AI generates a weekly narrative in plain language — warm, curious, specific. It names ambiguity explicitly rather than picking the most likely interpretation and stating it as fact.

03

Epistemic humility

"I can't tell from sensors alone" appears when multiple explanations are equally plausible. The system asks rather than guesses. The user is the expert on their own experience.

04

Sport-toggle explorer

Toggle any sport on or off to see how it shaped your cardiovascular metrics over time. Activity bars underneath show when each sport was active relative to the signal.

05

Blood panel integration

PDF extraction pipeline parses 100+ biomarkers from Function Health reports, tagged with cycle phase context. Cross-referenced with wearable data by date.

06

Health Wrapped

Annual year-in-review format that removes the introspection requirement entirely. The data speaks; the user recognizes their own life in it.

Built with
Pythonpandaspdfplumber StreamlitPlotlyClaude API Apple HealthKitFunction Health
05 · Reflection

What this means
for health UX.

What worked

Personal baseline computation sidesteps population-level confounders entirely. The annotation system — connecting life events to physiological signals — is what transformed data into narrative. The weekly letter format is naturally resistant to gamification.

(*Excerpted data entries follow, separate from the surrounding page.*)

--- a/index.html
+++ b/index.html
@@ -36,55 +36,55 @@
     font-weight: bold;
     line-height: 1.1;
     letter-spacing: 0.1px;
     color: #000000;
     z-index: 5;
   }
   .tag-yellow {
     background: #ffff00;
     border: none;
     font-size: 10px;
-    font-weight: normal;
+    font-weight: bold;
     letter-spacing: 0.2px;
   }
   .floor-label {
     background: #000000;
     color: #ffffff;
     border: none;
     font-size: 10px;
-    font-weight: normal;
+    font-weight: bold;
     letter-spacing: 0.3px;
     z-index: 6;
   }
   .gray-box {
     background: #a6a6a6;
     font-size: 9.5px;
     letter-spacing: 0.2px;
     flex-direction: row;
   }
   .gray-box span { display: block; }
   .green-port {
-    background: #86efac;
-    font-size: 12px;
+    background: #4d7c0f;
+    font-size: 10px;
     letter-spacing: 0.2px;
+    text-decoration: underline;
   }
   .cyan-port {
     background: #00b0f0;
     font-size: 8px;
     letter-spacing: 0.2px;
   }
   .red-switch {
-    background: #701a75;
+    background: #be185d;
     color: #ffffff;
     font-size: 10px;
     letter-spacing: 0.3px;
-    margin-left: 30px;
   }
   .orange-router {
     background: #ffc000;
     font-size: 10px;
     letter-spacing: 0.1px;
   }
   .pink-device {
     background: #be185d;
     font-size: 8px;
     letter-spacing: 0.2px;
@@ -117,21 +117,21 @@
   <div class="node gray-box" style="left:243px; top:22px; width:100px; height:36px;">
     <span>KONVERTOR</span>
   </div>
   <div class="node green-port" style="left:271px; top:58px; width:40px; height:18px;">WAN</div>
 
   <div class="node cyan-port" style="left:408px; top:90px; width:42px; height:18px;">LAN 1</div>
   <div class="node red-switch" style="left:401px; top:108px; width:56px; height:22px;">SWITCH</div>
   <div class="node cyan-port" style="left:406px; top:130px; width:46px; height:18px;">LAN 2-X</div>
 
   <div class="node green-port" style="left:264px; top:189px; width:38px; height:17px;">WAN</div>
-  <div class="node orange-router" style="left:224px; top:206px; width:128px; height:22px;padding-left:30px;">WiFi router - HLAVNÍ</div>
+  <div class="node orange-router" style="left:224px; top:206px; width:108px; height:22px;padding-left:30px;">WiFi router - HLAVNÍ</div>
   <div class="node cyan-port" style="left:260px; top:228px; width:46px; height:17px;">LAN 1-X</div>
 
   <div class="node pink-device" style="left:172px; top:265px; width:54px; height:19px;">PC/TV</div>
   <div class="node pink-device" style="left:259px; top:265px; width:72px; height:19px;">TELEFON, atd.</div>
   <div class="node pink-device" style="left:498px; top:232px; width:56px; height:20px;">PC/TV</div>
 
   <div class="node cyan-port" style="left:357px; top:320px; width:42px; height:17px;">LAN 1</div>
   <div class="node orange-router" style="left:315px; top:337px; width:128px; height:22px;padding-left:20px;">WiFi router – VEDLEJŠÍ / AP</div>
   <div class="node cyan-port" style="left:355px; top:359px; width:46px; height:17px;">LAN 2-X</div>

The n=1 limitation is real but also the point. This kind of longitudinal personal health intelligence only works because it's deeply individual.

What's hard

Medications, chronic conditions, and hormonal variation create interpretation confounders the system can't see. Memory degrades — contextual recall two weeks later is less accurate than in-the-moment prompting. Motivated reasoning means people sometimes hear what they want to hear.

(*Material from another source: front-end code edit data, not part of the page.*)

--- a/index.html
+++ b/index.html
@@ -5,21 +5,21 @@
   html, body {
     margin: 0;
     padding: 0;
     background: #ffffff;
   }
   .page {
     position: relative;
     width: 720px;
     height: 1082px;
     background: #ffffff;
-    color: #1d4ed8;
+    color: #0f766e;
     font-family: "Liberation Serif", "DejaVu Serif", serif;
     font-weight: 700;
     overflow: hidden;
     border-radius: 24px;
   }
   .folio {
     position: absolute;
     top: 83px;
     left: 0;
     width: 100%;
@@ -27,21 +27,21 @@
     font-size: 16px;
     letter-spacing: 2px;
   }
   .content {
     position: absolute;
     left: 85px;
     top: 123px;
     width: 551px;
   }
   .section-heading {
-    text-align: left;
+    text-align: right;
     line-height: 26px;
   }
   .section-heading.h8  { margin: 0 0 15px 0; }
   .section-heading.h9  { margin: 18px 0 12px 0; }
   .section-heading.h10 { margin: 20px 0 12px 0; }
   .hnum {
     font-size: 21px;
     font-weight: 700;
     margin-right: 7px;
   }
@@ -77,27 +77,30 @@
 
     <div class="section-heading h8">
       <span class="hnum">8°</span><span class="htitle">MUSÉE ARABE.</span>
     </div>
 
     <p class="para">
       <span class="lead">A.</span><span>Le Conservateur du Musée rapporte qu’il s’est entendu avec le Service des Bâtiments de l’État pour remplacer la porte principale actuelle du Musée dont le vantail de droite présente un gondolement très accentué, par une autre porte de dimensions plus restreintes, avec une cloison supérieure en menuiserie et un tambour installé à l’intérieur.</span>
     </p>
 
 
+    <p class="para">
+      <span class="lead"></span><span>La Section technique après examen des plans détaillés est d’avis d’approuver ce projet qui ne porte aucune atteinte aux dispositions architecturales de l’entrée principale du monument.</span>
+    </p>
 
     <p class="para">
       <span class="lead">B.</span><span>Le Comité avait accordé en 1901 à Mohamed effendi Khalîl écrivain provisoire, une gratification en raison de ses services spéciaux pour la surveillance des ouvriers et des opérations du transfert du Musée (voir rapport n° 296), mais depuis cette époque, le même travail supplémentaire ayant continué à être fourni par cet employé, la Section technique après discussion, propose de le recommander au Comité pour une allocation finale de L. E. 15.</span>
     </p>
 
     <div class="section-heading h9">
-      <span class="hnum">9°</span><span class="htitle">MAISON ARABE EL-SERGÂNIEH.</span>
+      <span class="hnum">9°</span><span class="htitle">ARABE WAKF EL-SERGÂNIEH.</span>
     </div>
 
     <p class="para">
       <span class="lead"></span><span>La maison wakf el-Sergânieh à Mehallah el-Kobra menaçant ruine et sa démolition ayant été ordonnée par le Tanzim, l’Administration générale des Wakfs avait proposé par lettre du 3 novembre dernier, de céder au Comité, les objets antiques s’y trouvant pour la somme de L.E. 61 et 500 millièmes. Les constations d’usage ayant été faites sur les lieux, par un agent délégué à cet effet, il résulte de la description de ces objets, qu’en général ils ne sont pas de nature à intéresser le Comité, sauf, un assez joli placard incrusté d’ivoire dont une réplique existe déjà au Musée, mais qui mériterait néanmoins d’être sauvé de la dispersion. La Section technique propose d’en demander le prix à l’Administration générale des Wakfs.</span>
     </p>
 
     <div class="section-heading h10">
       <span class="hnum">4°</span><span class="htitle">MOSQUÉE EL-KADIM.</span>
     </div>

The design response to all three is the same: ask better questions rather than claiming certainty the system doesn't have.

The next research question
Whether the two illness signatures — contact transmission vs. accumulated immune collapse — are reliably distinguishable at scale, or whether they're a finding specific to this dataset. Two events, two distinguishable causal chains, both readable from wrist sensors alone.

The data to understand your own body already exists. The design work is building the interpretive layer that makes it legible.